Identification Of Human Gut Microbial Markers In Patients With Peripheral Artery Disease Using Different Sample Preservation Methods

Introduction: The gut microbiome is associated with cardiovascular diseases, but there is a paucity of microbial markers associated specifically with peripheral artery disease (PAD). We sought to identify gut microbial markers associated with PAD and to evaluate different sample preservation methods for future biomarker discovery. Methods: This is a single-center cross-sectional study of participants with and without documented PAD who performed home fecal sample collection using 3 preservation methods: immediately frozen (FR), Cary-Blair media (CB), and OMNIgene-GUT (GT). Samples were collected and stored at home for up to 4 days before being returned to the lab and stored at -80°C. In order to study the direct effects of room temperature (RT) storage on CB and GT samples, 5 samples from each group were stored for 0, 24, and 48 hours at RT before sample processing. Microbial communities were profiled using 16S rRNA (V4) gene amplicon sequencing; sequence data were analyzed using QIIME2 and Phyloseq in R. Taxonomic annotation was done using SILVA database and microbiome functional prediction was conducted using PICRUSt2 software package. Results: Thirty-three participants (14 PAD and 19 non-PAD) returned samples using all preservation methods. There were no significant differences in alpha diversity between PAD and non-PAD samples.

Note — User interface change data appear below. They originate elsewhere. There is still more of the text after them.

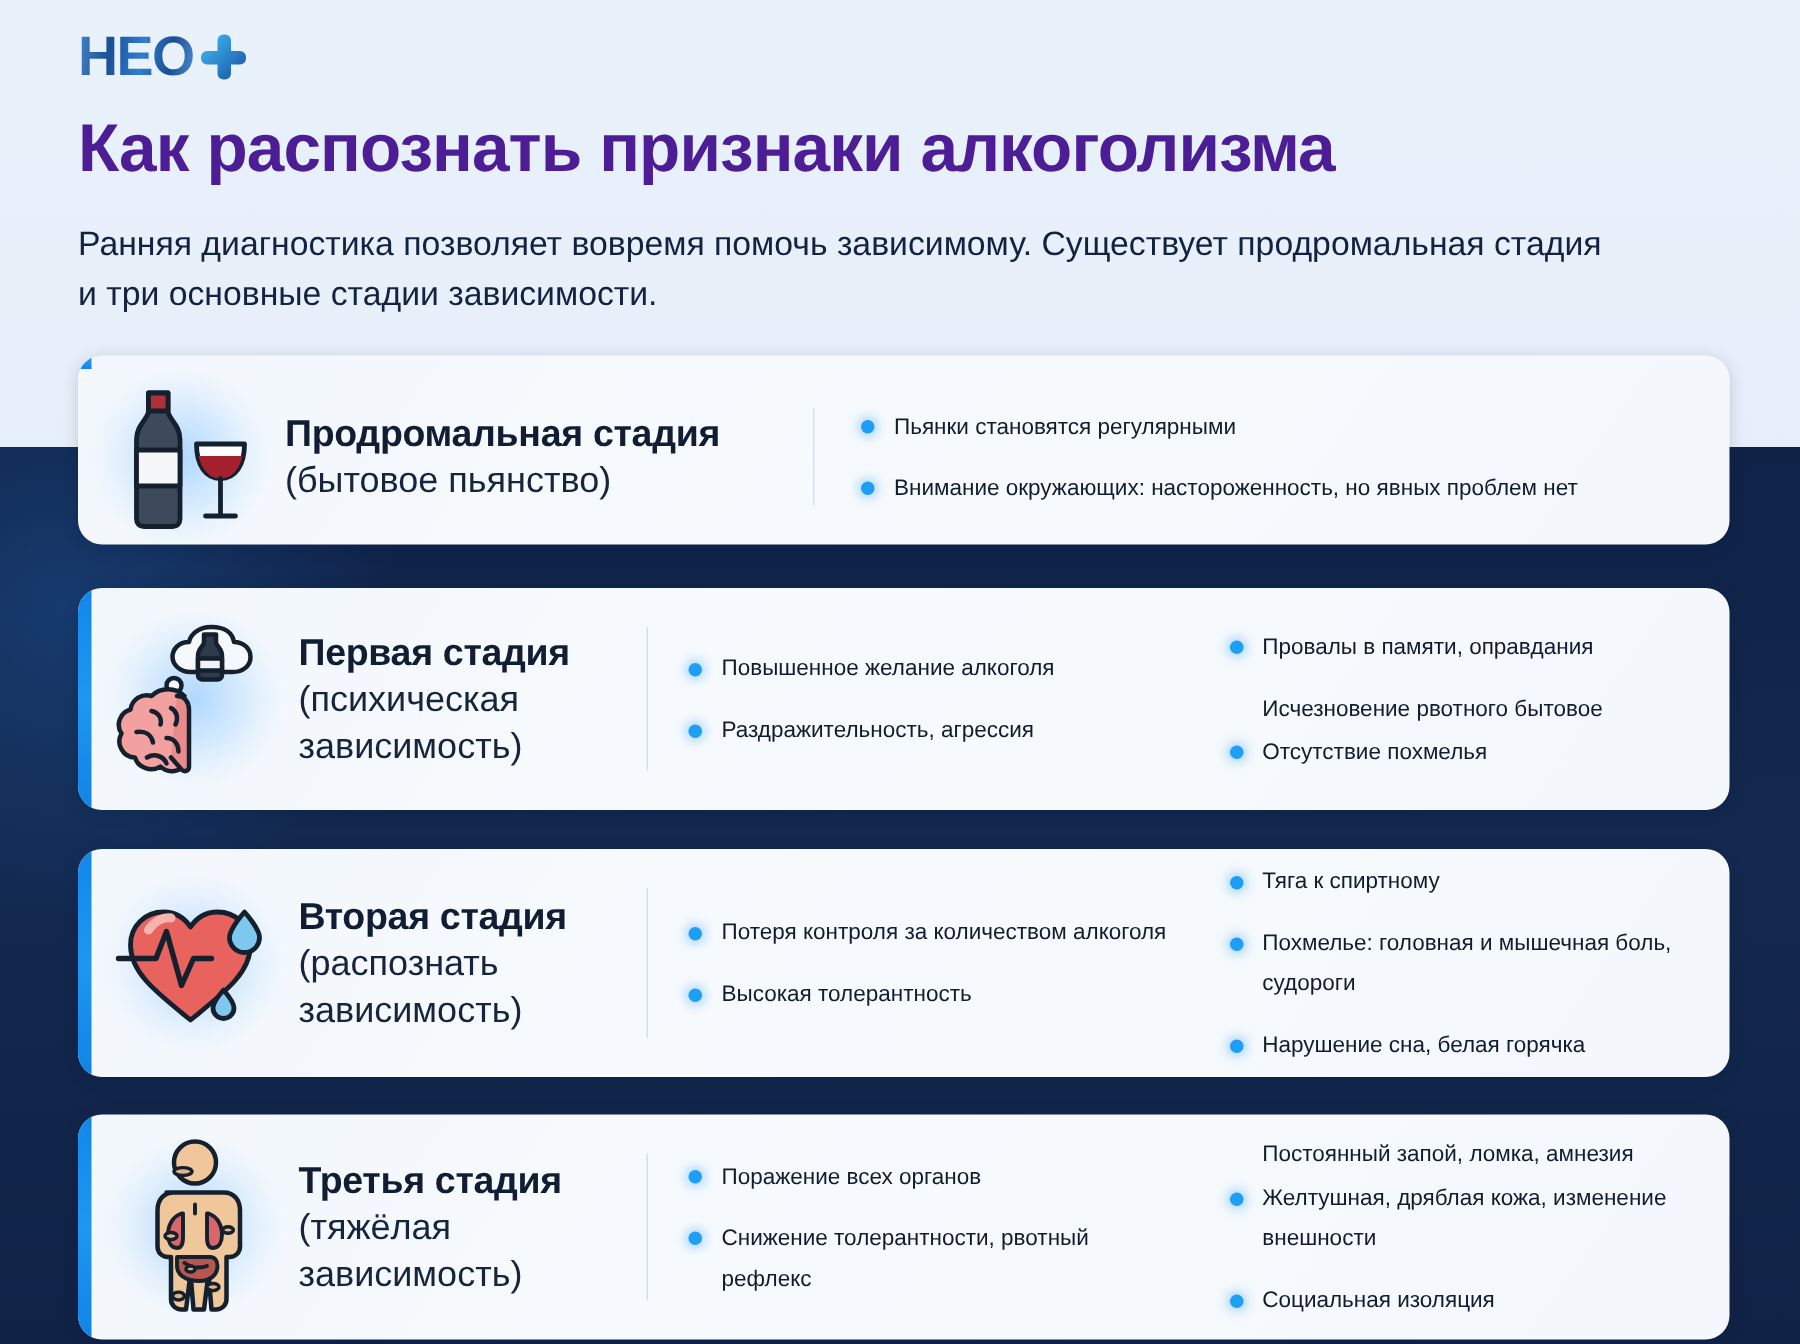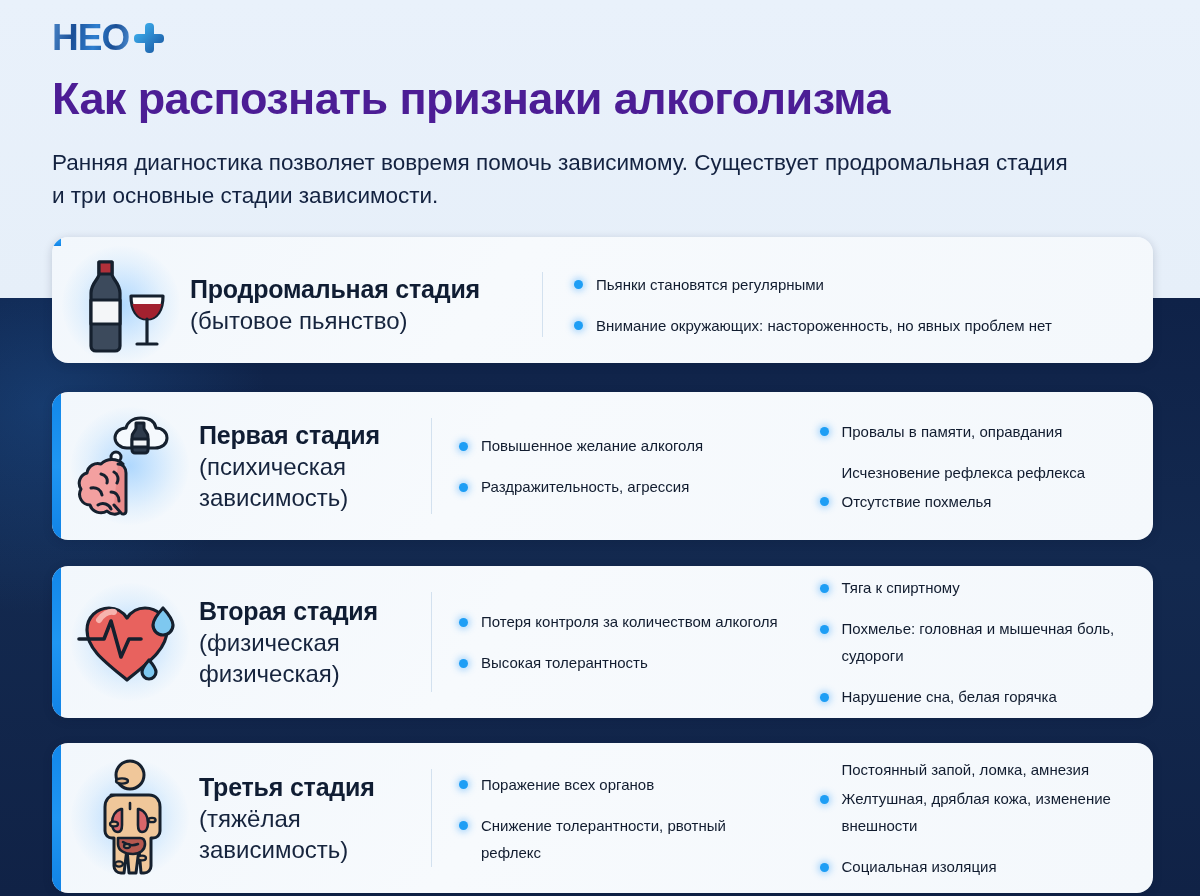--- a/index.html
+++ b/index.html
@@ -295,7 +295,7 @@
         <div class="col">
           <ul class="bullets">
             <li>Провалы в памяти, оправдания</li>
-            <li class="nodot">Исчезновение рефлекса рефлекса</li>
+            <li class="nodot">Исчезновение рвотного бытовое</li>
             <li>Отсутствие похмелья</li>
           </ul>
         </div>

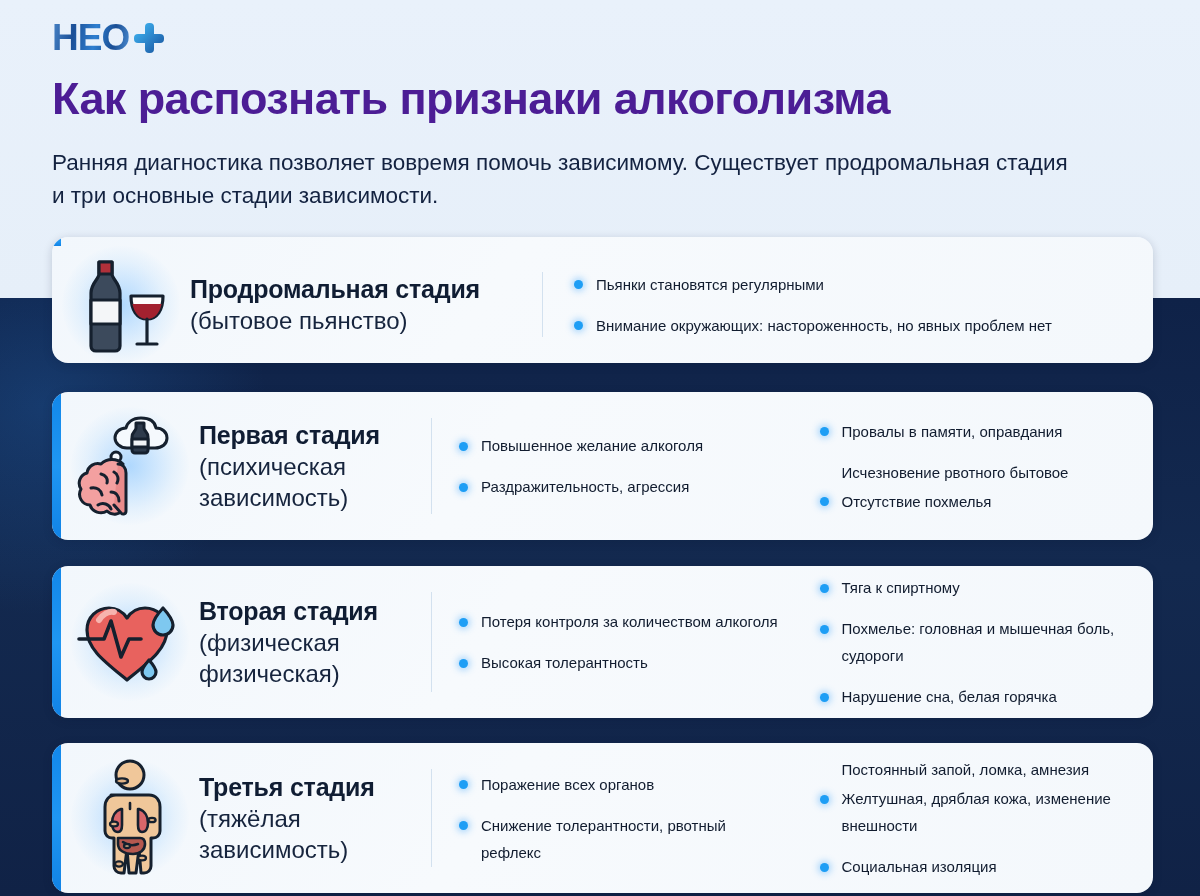--- a/index.html
+++ b/index.html
@@ -320,7 +320,7 @@
       </div>
       <div class="stage-cell">
         <div class="stage-name">Вторая стадия</div>
-        <div class="stage-sub">(физическая физическая)</div>
+        <div class="stage-sub">(распознать зависимость)</div>
       </div>
       <div class="divider"></div>
       <div class="cols">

FR samples had overall lower ASV richness compared to CB and GT. Microbial community structures were significantly different between PAD and non-PAD samples (PERMANOVA p<0.05), but CB and GT were less sensitive than FR in detecting the differences between PAD and non-PAD based on rare lineages. Paired differences in community structure were significantly different (p<0.05) between PAD and non-PAD after 24 and 48 hours at RT. Differentially abundant features were not consistently identified across all preservation methods, and these methods were also associated with differences in differential expression patterns of predicted functional gene content between groups. Conclusions: This study identifies gut microbial features associated with PAD and demonstrates the impact of sample preservation methods on these features. Ongoing work will integrate clinical variables in a larger cohort to validate these findings.